By moving first, the Senate has more time to clear through the procedural hoops in the chamber — allotting just a handful of days before a shutdown to throw the funding hot potato into the House’s lap. The move would put the onus on the lower chamber to prevent a federal shutdown. It also would make it harder for opponents like Cruz to throw sand in the gears at the last moment.

But there’s no guarantee that the House will accept what the Senate sends over. And there’s no guarantee Cruz won’t fight McConnell tooth and nail, as he has done all year, though, at this point, he’d have to mount a herculean effort to disrupt McConnell’s government funding train.

Oh, and there’s the debt ceiling issue as well.

****

Policy Uncertainty Index explained at Policy Uncertainty:

To measure policy-related economic uncertainty, we construct an index from three types of underlying components. One component quantifies newspaper coverage of policy-related economic uncertainty. A second component reflects the number of federal tax code provisions set to expire in future years. The third component uses disagreement among economic forecasters as a proxy for uncertainty.

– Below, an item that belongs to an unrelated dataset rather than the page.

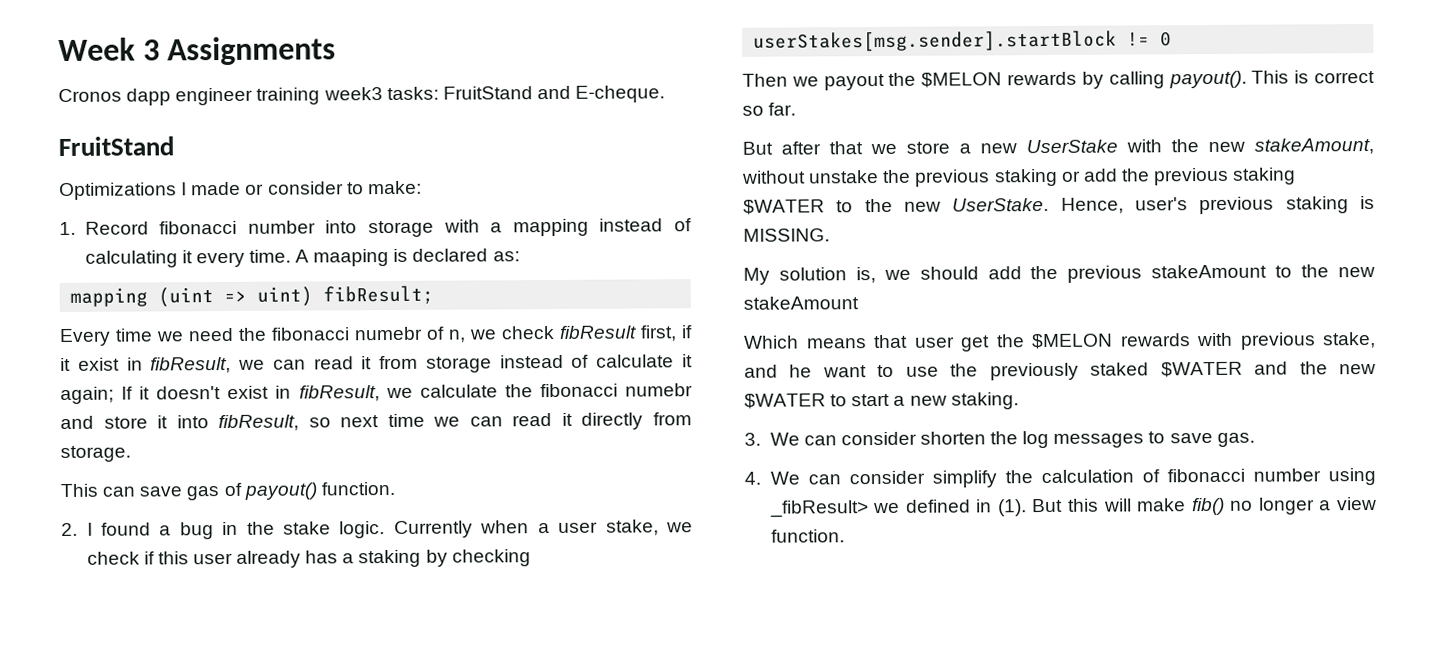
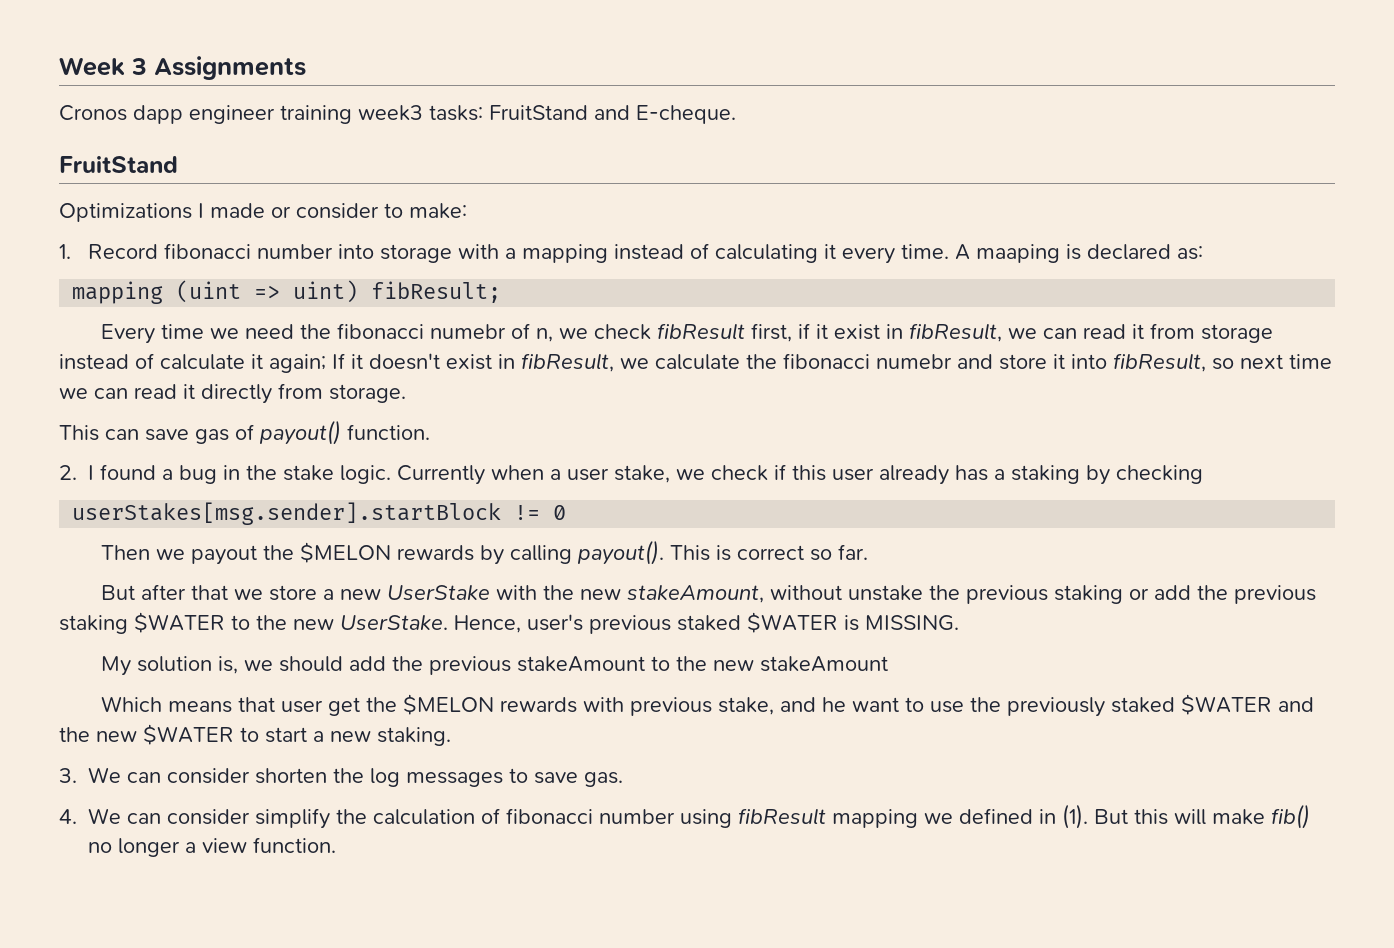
[1285,196,1349,214] staking -> [677,612,838,633] staked $WATER
[769,500,869,518] _fibResult> -> [738,808,918,828] fibResult mapping

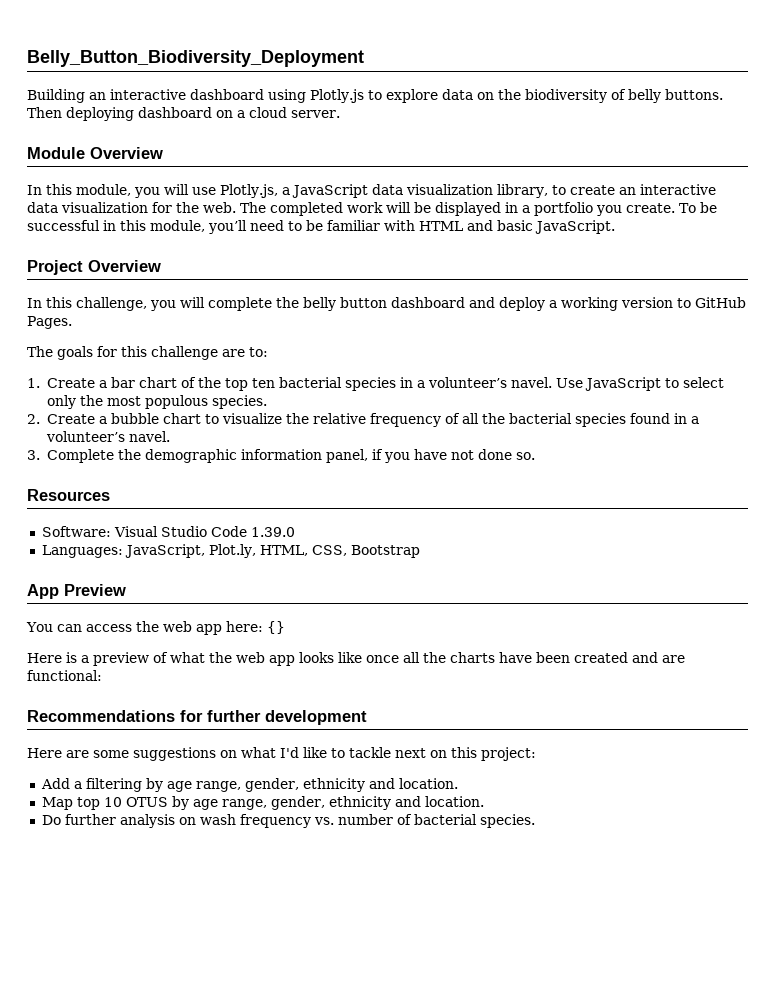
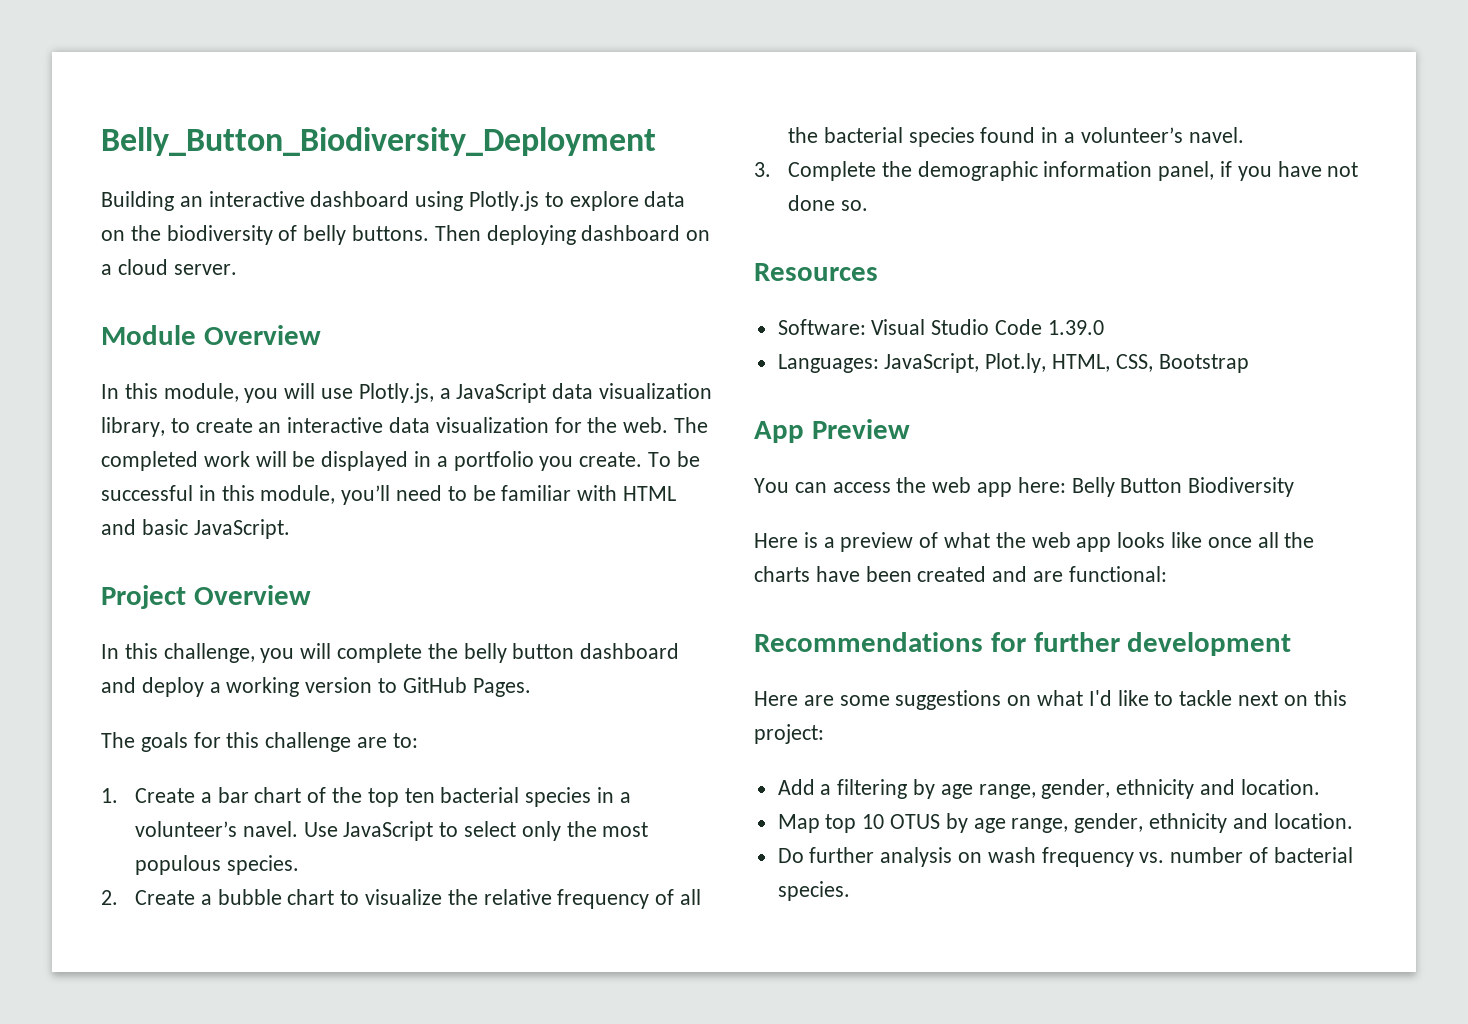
[266,621,285,634] {} -> [1071,477,1295,497] Belly Button Biodiversity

The first component is an index of search results from 10 large newspapers. The newspapers included in our index are USA Today, the Miami Herald, the Chicago Tribune, the Washington Post, the Los Angeles Times, the Boston Globe, the San Francisco Chronicle, the Dallas Morning News, the New York Times, and the Wall Street Journal. From these papers, we construct a normalized index of the volume of news articles discussing economic policy uncertainty.

The second component of our index draws on reports by the Congressional Budget Office (CBO) that compile lists of temporary federal tax code provisions. We create annual dollar-weighted numbers of tax code provisions scheduled to expire over the next 10 years, giving a measure of the level of uncertainty regarding the path that the federal tax code will take in the future.

The third component of our policy-related uncertainty index draws on the Federal Reserve Bank of Philadelphia's Survey of Professional Forecasters. Here, we utilize the dispersion between individual forecasters' predictions about future levels of the Consumer Price Index, Federal Expenditures, and State and Local Expenditures to construct indices of uncertainty about policy-related macroeconomic variables.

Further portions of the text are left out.